Comment 1 Yury German Gentoo Infrastructure gentoo-dev 2017-03-28 06:22:08 UTC
   CVE ID: CVE-2017-5498
   Summary: libjasper/include/jasper/jas_math.h in JasPer 1.900.17 allows remote attackers to cause a denial of service (crash) via vectors involving left shift of a negative value.

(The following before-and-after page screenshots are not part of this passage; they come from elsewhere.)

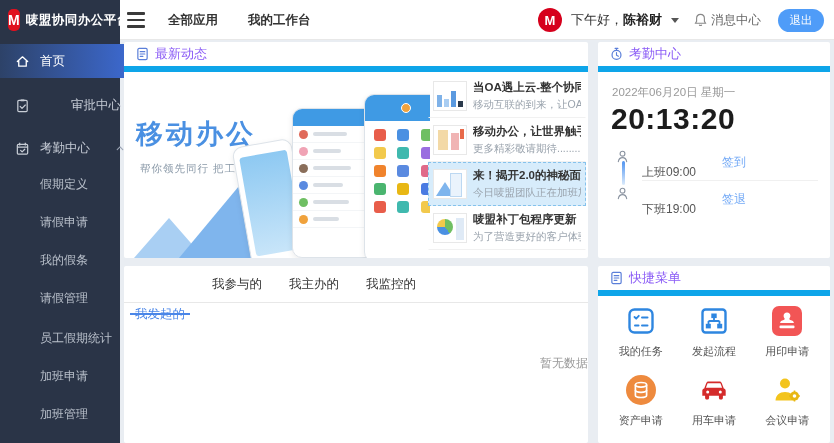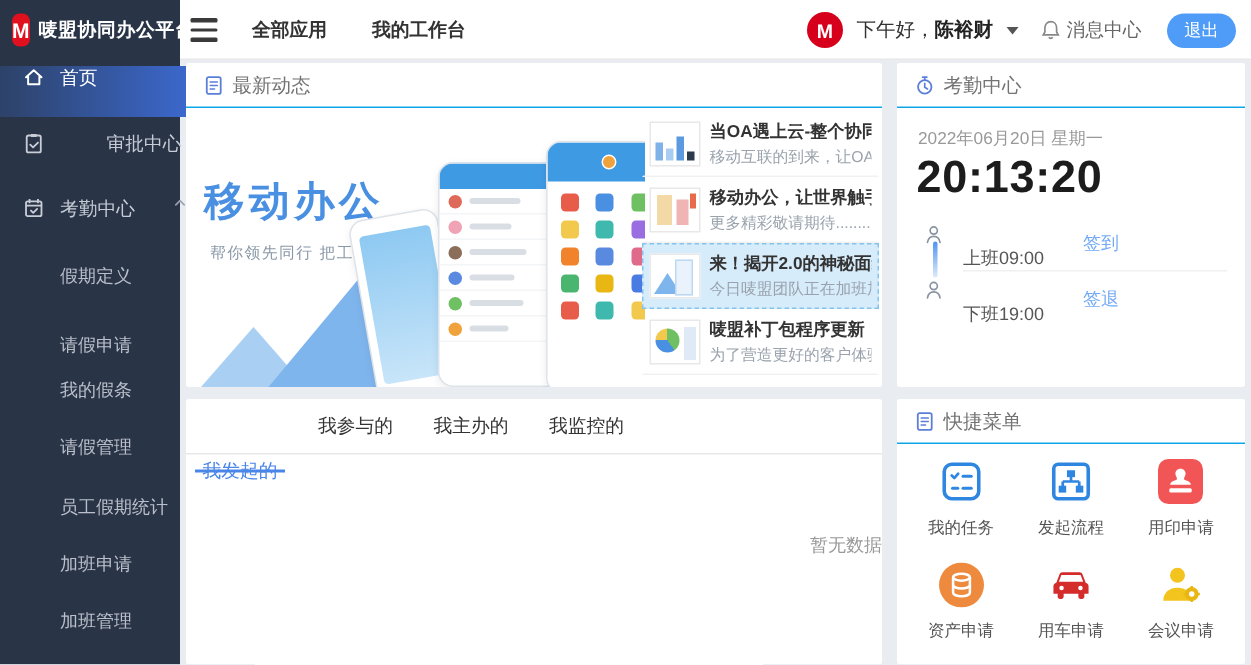"首页" .side-item { align-items: flex-start -> center }
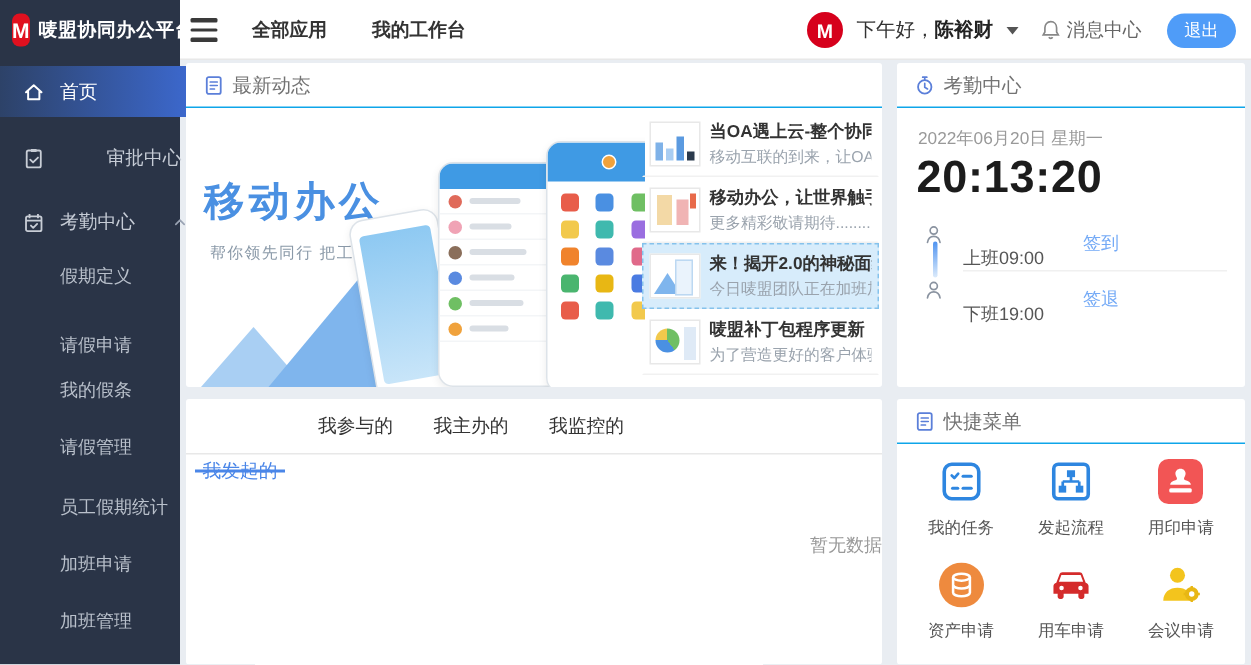"最新动态" .panel-header { border-bottom: 1px solid #0ea5e9 -> 6px solid #0ea5e9; color: #737373 -> #8b5cf6 }
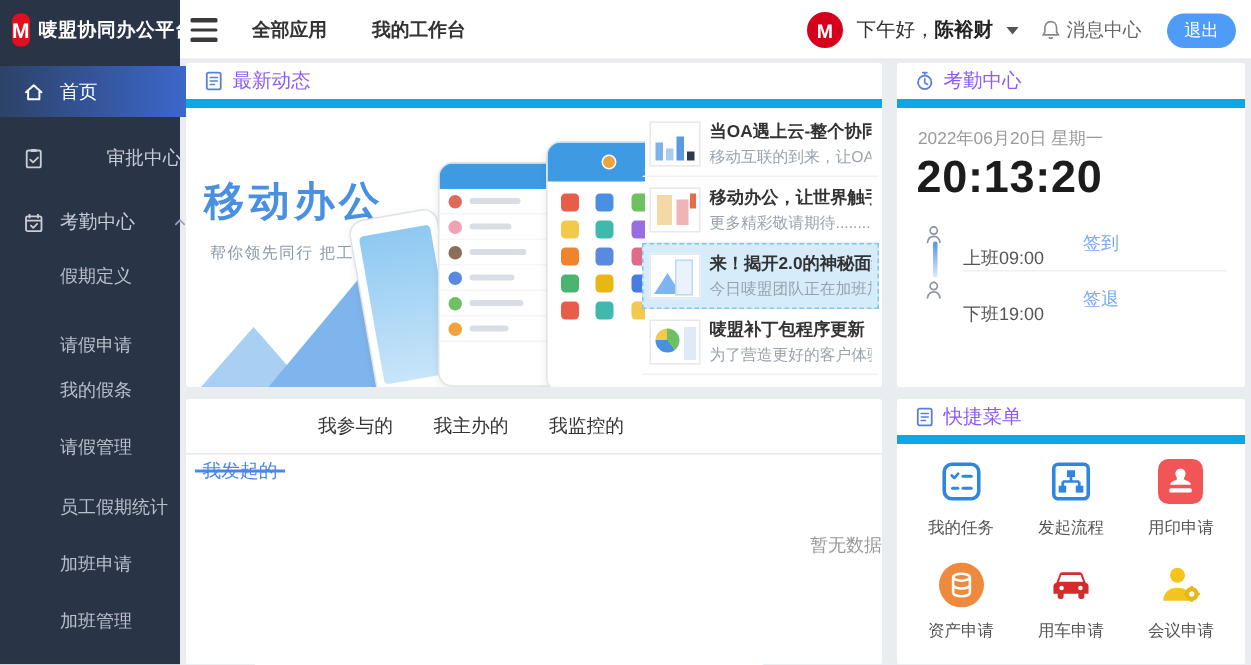"请假申请" div.side-sub { align-items: flex-end -> none }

 Published: 2017-03-01T15:59:00.000Z
Comment 2 Thomas Deutschmann (RETIRED) gentoo-dev 2017-06-03 20:40:03 UTC
From https://bugzilla.suse.com/show_bug.cgi?id=1020353#c1:

> This issue should only show if jasper was compiled with `-fsanitize=undefined`.
> 
> When I run the reproducer against our SLE-12:Update codestream then `imginfo`
> runs into an assertion instead:
> 
>   jpc_dec.c:1829: jpc_dequantize: Assertion `absstepsize >= 0' failed.
> 
> I don't think this issue is very severe, since under most circumstances the
> undefined left shifts do the expected thing.
> 
> I found various upstream commits that deal with this:
> 
> 1) They disabled the undefind behaviour sanitizer via the preprocessor on this
> specific spot:
> 
> https://github.com/mdadams/jasper/commit/b032fe7fedd0b856bbe5bd7186fc1d22c03ade9f
> 
> 2) They added a runtime assertion that the undefined left shift does what they
> expect from it:
> 
> https://github.com/mdadams/jasper/commit/dc129830baf8cfe104454d3a6e426f55af51b1d3
> 
> 3) They replaced all bit shift operations by calls to their wrapper function:
> 
> https://github.com/mdadams/jasper/commit/b9be3d9f35fccb7811ff68bbd6a57156f0192427


@ Maintainer(s): Please bump to >=2.0.13!